BLOG 16 of the Dumbest Content Marketing Mistakes We’re Still Making

Published: Aug 15, 2017 6 min read
Reading Time: 6 minutes

By David Spark

Source: Forbes

Making mistakes and learning from them is a healthy part of running a business. Repeating mistakes and not learning from them is not only unhealthy, it’s unnecessarily costly. Fortunately, most business mistakes are highly visible because they result in a loss of business, money, or time.

Content marketing mistakes are not always readily apparent. With vanity metrics and anecdotal stories, we can fool ourselves into believing that our content marketing efforts are successful even when they’re not serving the business.

In both the video and the article below, what follows are some of the most common and repeated content marketing mistakes made by respected business professionals. They fessed up to their mistake, explained what they did to fix it, and at the end I offer up some advice on how to avoid this mistake so that you’re always serving the business.

  1. Let’s just publish it and hope something eventually happens

“The biggest mistake I ever made was not laying the groundwork to measure results,” admitted Kerry O’Shea Gorgone (@KerryGorgone), host of the Marketing Smarts podcast and director of product strategy, training at MarketingProfs. “A piece of content absolutely can drive email sign-ups, webinar registrations, appointments, and even sales, but you’ll never know whether it did unless you establish measurable benchmarks for that piece.”

Serve the business: Two common ways to generate leads are having a booth at a trade show and gate keeping an eBook that’s promoted through social advertising. Which one costs more? Generates more leads? Gets more engagement from those leads? Which one garnered more business from those leads? If you set out to measure these variables beforehand, you will know the answers to these questions.

  1. Shorter is ALWAYS better, right?

“In the early days of my show, many friends I trusted complained that it was too long at an hour,” said Bob Knorpp (@bobknorpp), host of The Beancast, a marketing podcast. “They told me no one would listen to a business show that was that long. So, to attract new listeners I started a five minute snippet show that highlighted one important insight from the main show. But after a year of doing this, the only people listening to it were a small segment of the existing audience for the long show, while the long show kept growing exponentially. Lesson learned: Being interesting is compelling at any length.”

Serve the business
: Stop falling for completely baseless arguments like “shorter is better.” Research shows that long form content ranks higher in searchhas better conversion rates and longer videos rank higher on YouTube.

Unless you’re selling an impulse purchase product, people with short attention spans that only want to spend eight seconds with your content are never going to become a customer. Don’t cater to them.

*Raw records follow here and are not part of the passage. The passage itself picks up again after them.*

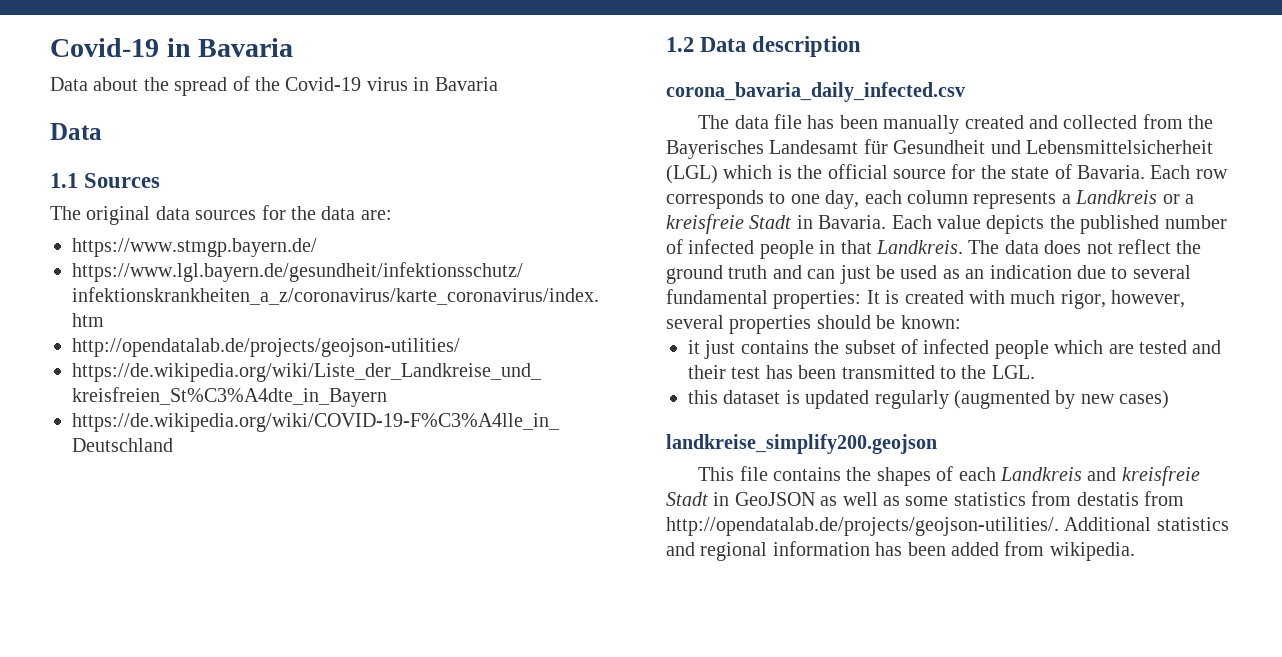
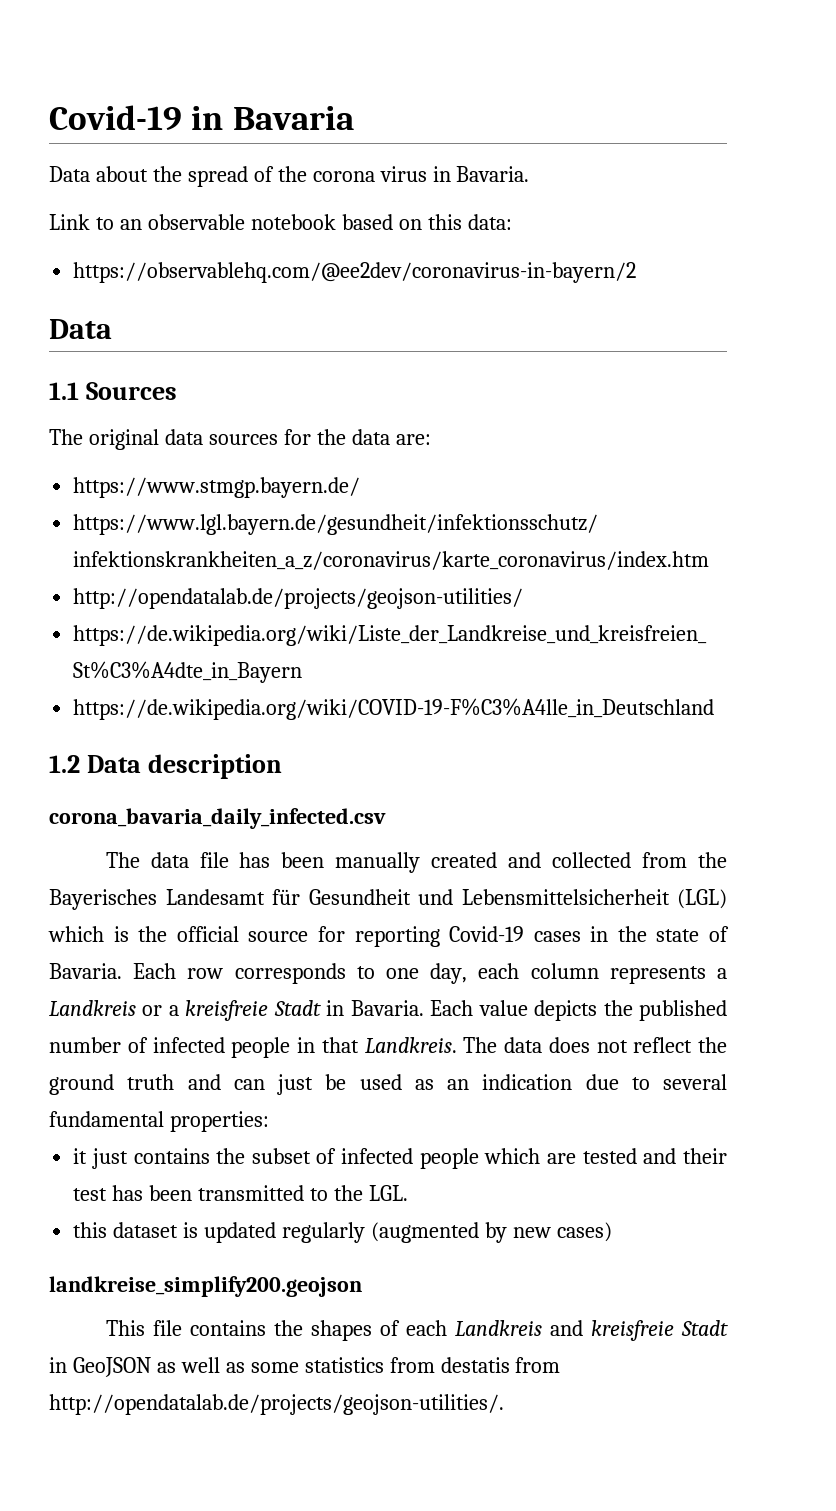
[285,77,362,91] Covid-19 -> [312,171,375,182] corona
[434,77,498,91] Bavaria -> [456,166,530,182] [49,214,512,230] [73,262,637,283] Bavaria. // Link to an observable notebook based on this data: // https://observablehq.com/@ee2dev/coronavirus-in-bayern/2
(976, 171) none -> [354,926,609,947] reporting Covid-19 cases in
[866,290,1186,309] [666,315,961,334] It is created with much rigor, however, several properties should be known: -> (269, 1121) none
[1064,517,1229,531] [666,541,1135,561] Additional statistics and regional information has been added from wikipedia. -> (504, 1404) none

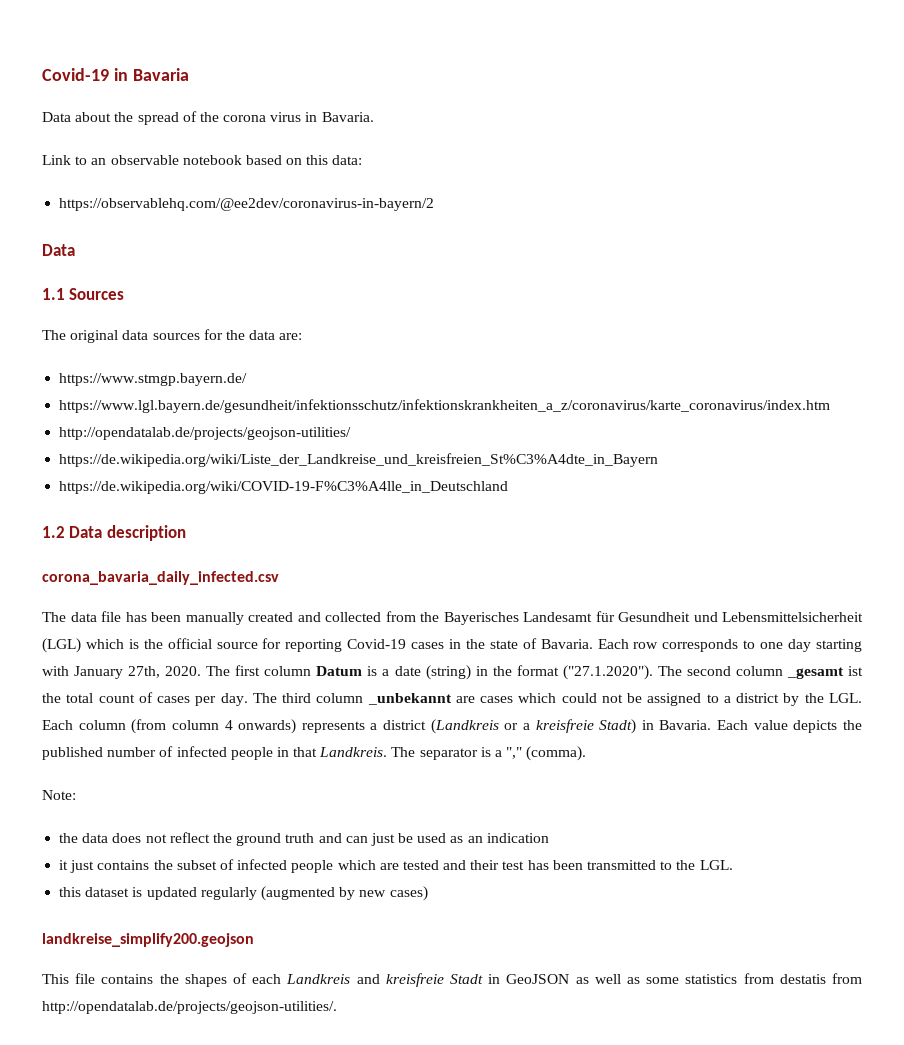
[430,963,727,984] [49,1000,136,1016] day, each column represents a Landkreis -> [788,639,863,652] [42,665,863,680] [42,692,862,706] [42,719,499,734] day starting with January 27th, 2020. The first column Datum is a date (string) in the format ("27.1.2020"). The second column _gesamt ist the total count of cases per day. The third column _unbekannt are cases which could not be assigned to a district by the LGL. Each column (from column 4 onwards) represents a district (Landkreis
[273,1000,321,1016] Stadt -> [599,719,637,734] Stadt)
(498, 1045) none -> [419,746,587,761] [42,790,76,800] [59,833,79,843] separator is a "," (comma). // Note: // the
[585,1074,727,1090] [49,1111,269,1132] due to several fundamental properties: -> (549, 838) none

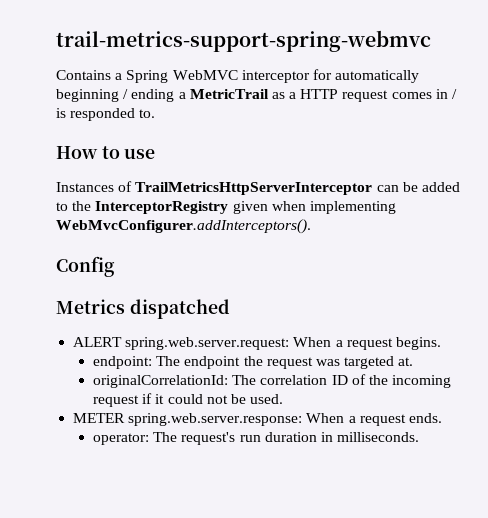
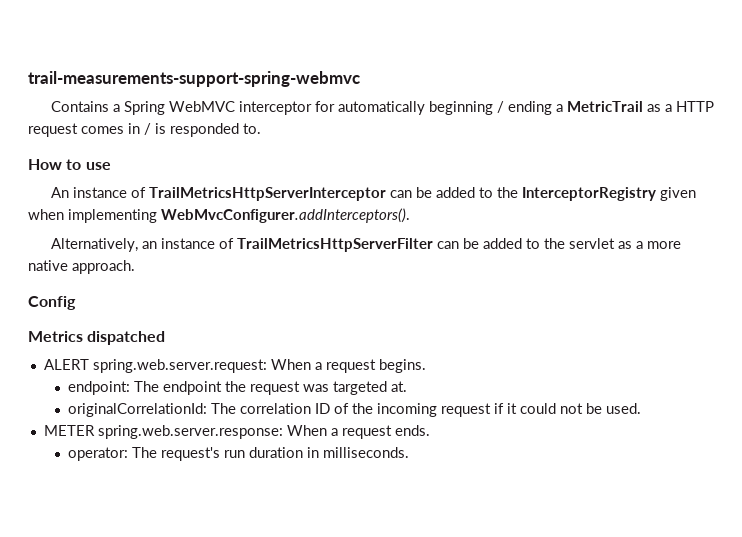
[56,30,431,52] trail-metrics-support-spring-webmvc -> [28,71,360,87] trail-measurements-support-spring-webmvc
[56,182,114,192] Instances -> [50,187,127,198] An instance
(311, 226) none -> [50,238,681,252] [28,260,135,274] // Alternatively, an instance of TrailMetricsHttpServerFilter can be added to the servlet as a more native approach.

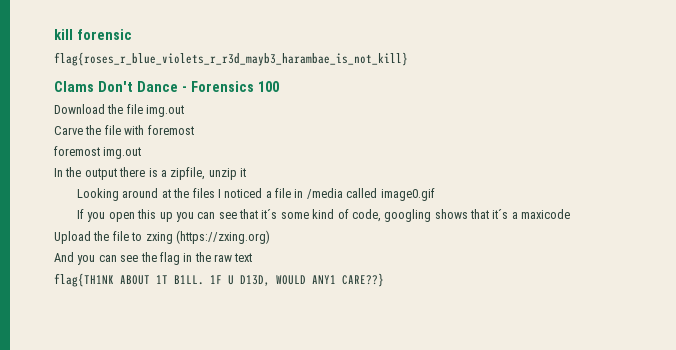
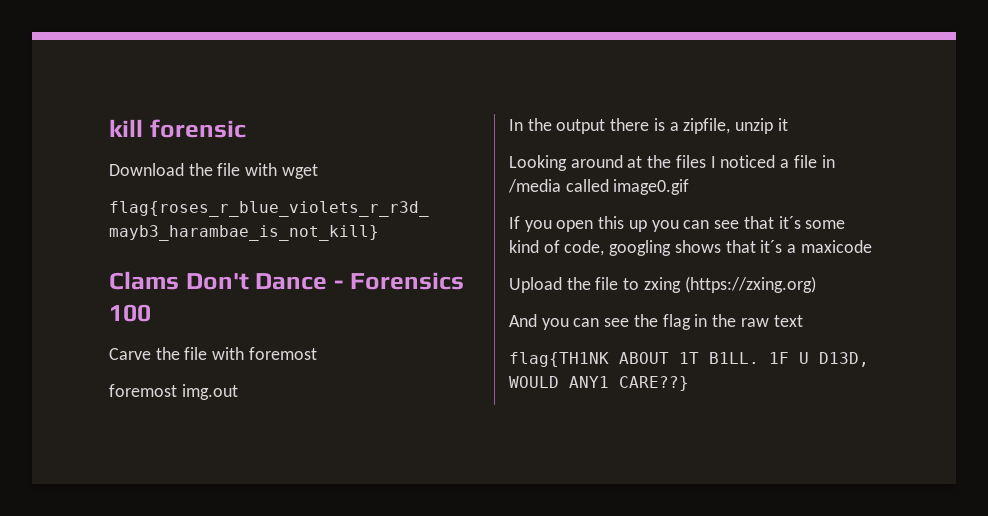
(132, 34) none -> [109,163,318,179] // Download the file with wget
[54,104,185,117] // Download the file img.out -> (151, 313) none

  1. My content takes off by itself. I don’t need to pay for promotion. 

As the longtime host of the “For Immediate Release” podcast, Shel Holtz (@shelholtz), principal of Holtz Communications + Technology, has successfully built his thought leadership profile on series-based content.

Given such a successful track record he naturally thought it would be easy to launch a video series without any promotion. It wasn’t.

Serve the business: While there was a time you could just build a content series and it would take off on its own, it doesn’t happen so easily anymore. All content marketing efforts must now be matched with paid promotion.

“You can’t create video content without paying to promote it anymore,” agreed Holtz who realized that $35 spent on Facebook advertising would have made a significant difference in the videos’ visibility.

  1. Create it, publish it, and then forget about it

“Pour a lot of resources into a single landmark asset, and then you complete it, you have your campaign, and then you move onto the next thing,” said Steve Kovsky (@skovsky), director, content and digital marketing for CrowdStrike.

Kovsky’s mistake was ignoring the value of what he had done in the past. By just moving forward and not looking back at what you’ve done, you may be unnecessarily expending too much time and money.

“You don’t realize the value of the library of content that’s smoldering in your resource center,” said Kovsky. “It takes the fraction of the resources to refresh that content and redistribute it in a new way than it takes to start again in full cloth.”

Index existing content and search it before you begin any new content project.

“If interest reemerges in that subject area or you can find a connection where customers are looking right now, you may have a wealth of content that’s waiting to be introduced to a new audience,” said Kovsky.